Op basis van de bevindingen in dit rapport zijn we tot de volgende beleidsaanbevelingen gekomen:
▪ Omschrijf duidelijk wat van de steden en gemeenten wordt verwacht wanneer zij als regisseur worden aangeduid. Geef een heldere definiëring van de regierol en hou in het achterhoofd dat regie meer is dan het uitzetten van beleidslijnen, het aansturen van de lokale actoren en het krijgen van overzicht over de situatie. Regie gaat ook over het afleggen van verantwoording over de resultaten van de lokale beleidsnetwerken.
▪ Wordt er verwacht dat lokale besturen de lokale actoren aansturen en de beleidslijnen uitzetten? Duid de steden en gemeenten dan aan als regisseur. Wordt er verwacht dat de lokale besturen de inspanningen van de lokale actoren louter afstemmen op de Vlaamse kaders? Duid de lokale besturen dan aan als coördinator, niet als regisseur.
▪ Als de lokale besturen worden aangewezen als regisseur, zorg er dan voor dat ze over voldoende regie-instrumenten en autonomie beschikken. Ga hiervoor in dialoog met de steden en gemeenten: beleidsinstrumenten en autonomie waar lokale besturen in theorie over beschikken kunnen in de praktijk immers een zeer andere uitwerking hebben.
▪ Besteed als Vlaamse overheid ook aandacht aan ondersteuning, bovenlokale afstemming en het doorbreken van sectorale grenzen. Soms zijn extra financiële instrumenten niet het hoogstnoodzakelijke en hebben lokale besturen meer nood aan informatie, voorbeelden en een extra duwtje in de rug.
▪ Er is nood aan meer afstemming tussen bovenlokale werkingsgebieden. Afhankelijk van de sector en het decreet worden bovenlokale werkingsgebieden anders ingevuld. Dit zorgt in de praktijk voor complexiteit. Tracht daarom de bovenlokale werkingsgebieden te stroomlijnen.
▪ Lokaal beleid heeft steeds vaker een transversaal karakter (bijv. dienst ‘vrij tijd’ i.p.v. afzonderlijke sport-, jeugd- en cultuurdienst). Op Vlaams niveau houdt de verkokering echter stand. Deze verkokering toont zich in de decreten, uitvoeringsbesluiten en subsidiëring van de lokale besturen en lokale actoren.
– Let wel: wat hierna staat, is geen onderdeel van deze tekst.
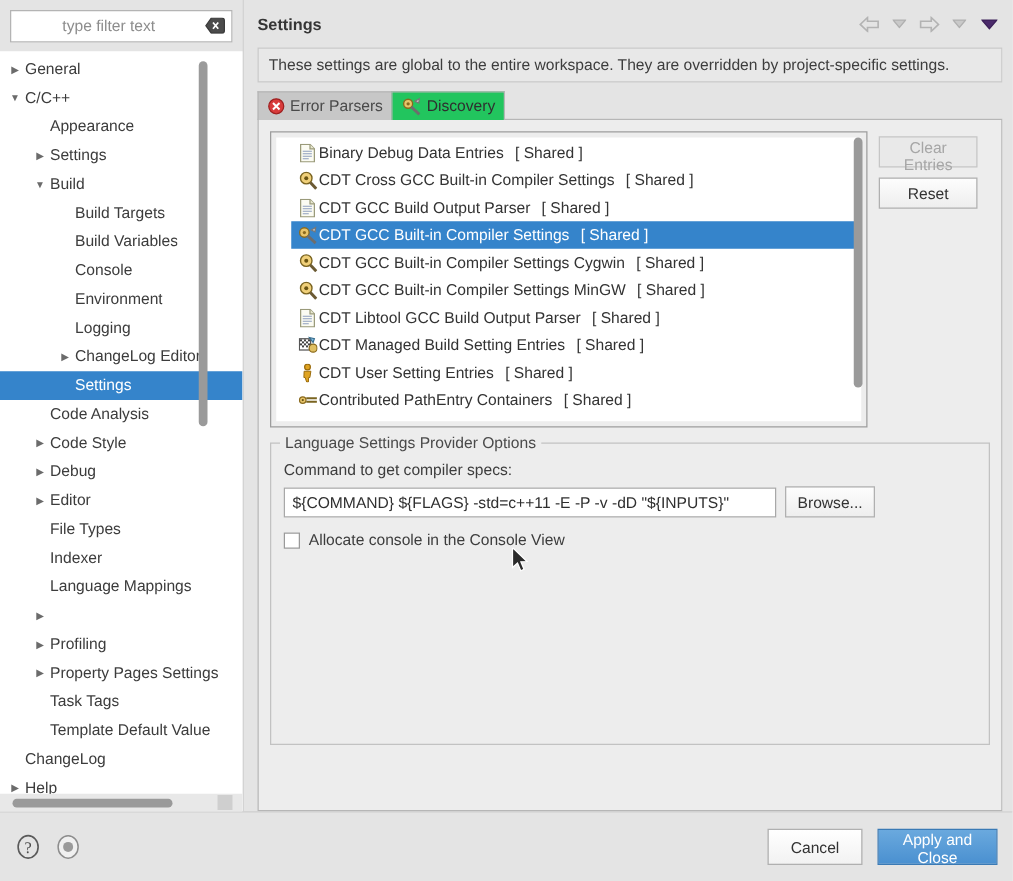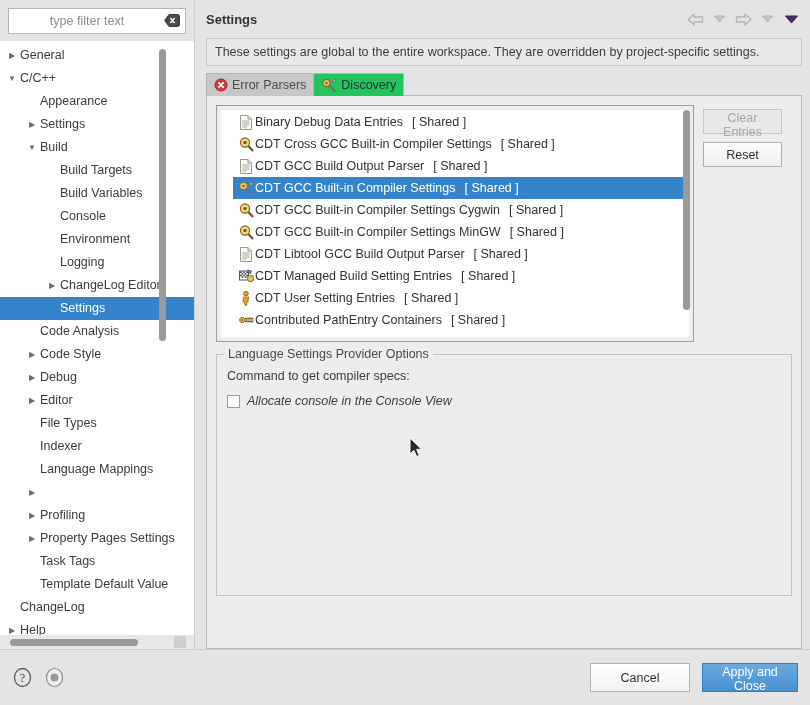--- a/index.html
+++ b/index.html
@@ -608,6 +608,10 @@
 
           <div id="cmd-label">Command to get compiler specs:</div>
 
+          <div id="cmd-row">
+            <input id="cmd-input" type="text" value="${COMMAND} ${FLAGS} -std=c++11 -E -P -v -dD &quot;${INPUTS}&quot;" style="">
+            <button id="browse-btn">Browse...</button>
+          </div>
 
           <div id="alloc-row">
             <span id="alloc-check"></span>

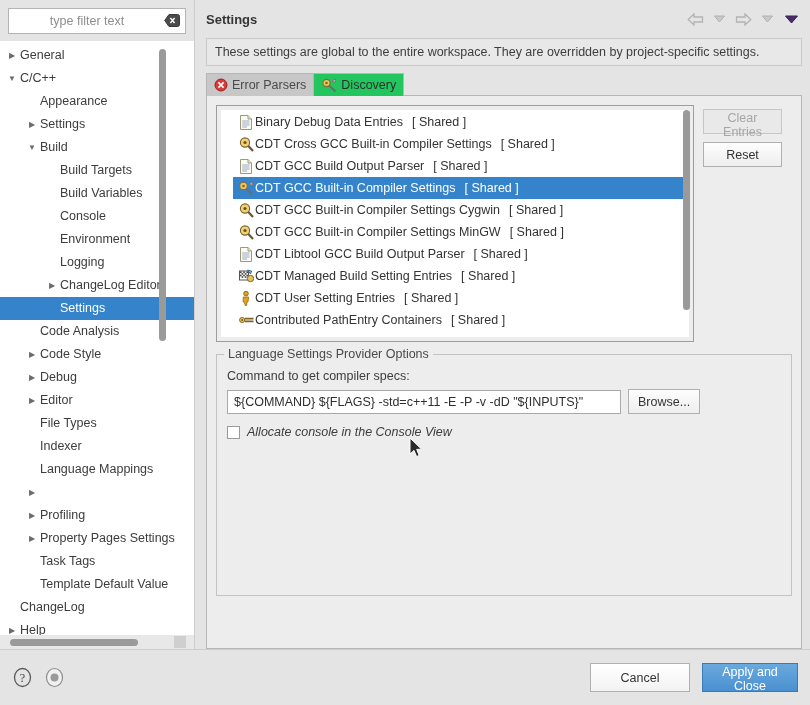--- a/index.html
+++ b/index.html
@@ -224,7 +224,7 @@
     font-family: "Liberation Sans", sans-serif;
     font-size: 12.5px; color: #333; cursor: pointer;
   }
-  #alloc-row { display: flex; align-items: center; gap: 7px; margin-top: 11px; font-style: italic; }
+  #alloc-row { display: flex; align-items: center; gap: 7px; margin-top: 11px; }
   #alloc-check {
     width: 13px; height: 13px;
     border: 1px solid #9a9a9a; background: #fff;

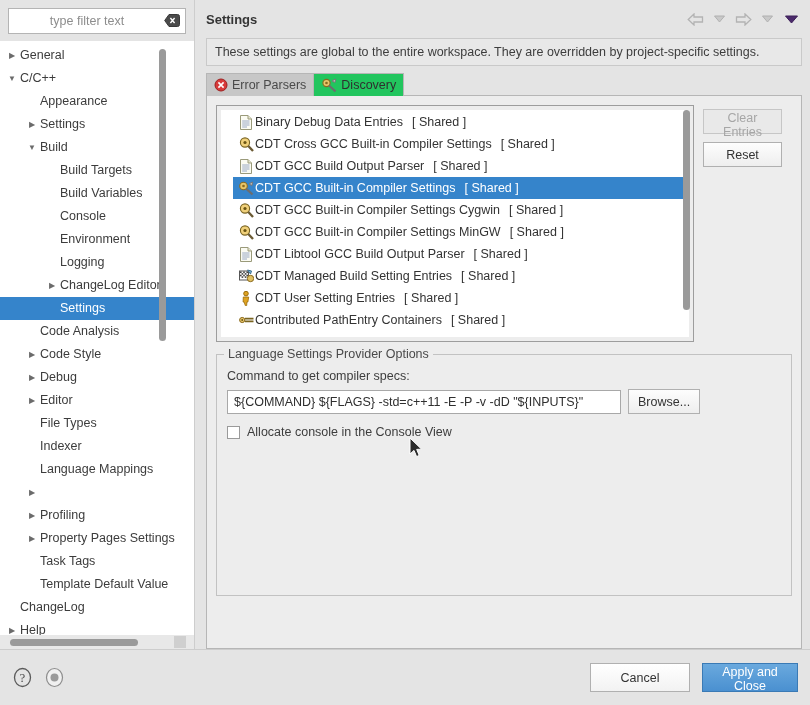--- a/index.html
+++ b/index.html
@@ -250,7 +250,7 @@
   .round-icon-btn { width: 21px; height: 21px; cursor: pointer; }
   #bottom-right { margin-left: auto; display: flex; align-items: center; gap: 12px; }
   #cancel-btn {
-    width: 100px; height: 29px;
+    width: 76px; height: 29px;
     border: 1px solid #b0b0b0;
     background: linear-gradient(#ffffff, #f2f2f2);
     font-family: "Liberation Sans", sans-serif; font-size: 12.5px;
Dit maakt het moeilijker voor de steden en gemeenten om de sectorale grenzen te overstijgen. Besteed als Vlaamse overheid daarom aandacht aan de verkokering en tracht ook op Vlaams niveau de sectorale grenzen te doorbreken.
▪ Lokale besturen moeten ook bereid zijn om de regierol op te nemen. Regie voeren vraagt immers durf. Durf om een beleid uit te stippelen, durf om de verantwoordelijkheid te dragen en durf om de lokale actoren aan te sturen. Nog te vaak ligt de focus op de potentiële belemmeringen en uitdagingen, nog te zelden op mogelijke kansen. Durf het aan als lokaal bestuur om dingen anders te doen en nieuwe uitdagingen te omarmen, maar hou wel steeds in het achterhoofd dat de regisseur ook de verantwoordelijkheid draagt voor de resultaten van de beleidsnetwerken die hij aanstuurt.